Naruto unexpectedly grinned. "Have you seen where you are, Kikushita?"
"Five-star hotel," she said aloofly. "We even get free drugs. Not to mention free medical insurance and the fact that we're practically celebrities in this place. Oh, but of course, we get the drugs in our food and they're aphrodisiacs—yeah, I made the same face too—because they want us to procreate. Did you know I have a mating season? I didn't know I had a mating season."
"I see you're freaking out," he said, then gestured at the nearest empty table. "Do you want to sit?"
Hatsue shook her head. "Why do Yamanaka and Haruno think I'm a danger to them?" she asked softly. She wanted to ask Yue the question when she came around to visit, but if she had tried running off with Naruto, they must have shared secrets. "I get why everyone looks so shocked when they see me now, but why do they think I'll hurt them? Why are they scared of me?"
She didn't want to think about how easily she dislocated that nurse's shoulder, afraid that her lack of control was the reason for worry. Except, she had been perfectly normal up until today, she didn't hurt anymore…of course, she hadn't touched anyone either.
"You don't remember?" he asked slowly.
"I wouldn't be asking if I did."
"You nearly killed them all, Kikushita."
( Part III )
Everything sounded closer.
Everything looked vivid.
Everything smelled stronger.
Hatsue woke that morning to those very thoughts. She wrote them down so she wouldn't be surprised by it later and carried the note in her skirt pocket. The idea remained applicable until she stepped out of her house, from then on she was one step away from succumbing to the urge of assuming the fetal position and demanding good earplugs and her own oxygen tank.

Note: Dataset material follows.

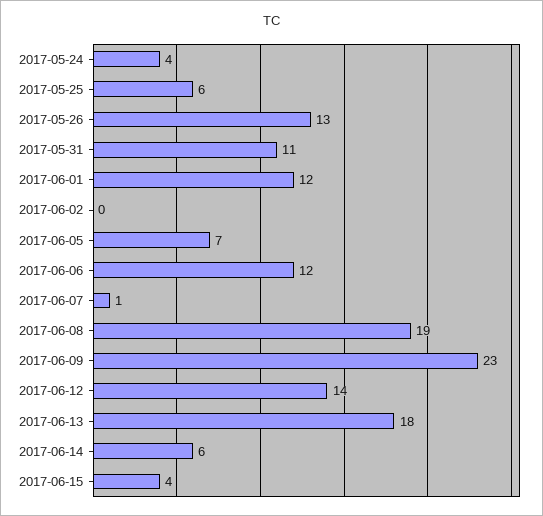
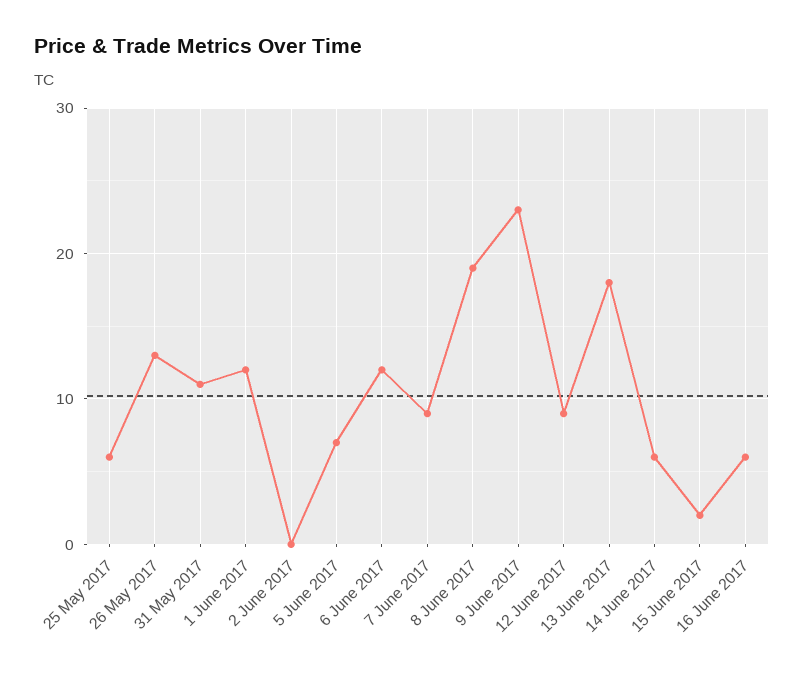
2017-05-24: 4 -> none
2017-06-07: 1 -> 9
2017-06-12: 14 -> 9
2017-06-15: 4 -> 2
16 June 2017: none -> 6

She was literally the first person to know her neighbor's baby pooped itself. Nothing could make up for that.
She settled for earmuffs and a mask. It lessened the experience and gave her the chance to latch onto the possibility that today was a figment of her imagination because she really did have a cold, not a pretend cold.
School turned into a nightmare. As quickly as she made it into her classroom, she realized three things.
One, Sakura wore too much perfume.
Two, so did Ino.
Three, someone forgot to shower yesterday.
Everyone wore a little perfume; she spent the rest of the day sniffing the variations until her heard started to throb in protestation. The difference between Sakura and Ino and the rest of the school was the fact that they wore several different kinds of fragrances meant to complement one another, but really it did the opposite. A war was going on between Ino and Sakura and it wasn't over Sasuke as much as their perfumes warring for supremacy.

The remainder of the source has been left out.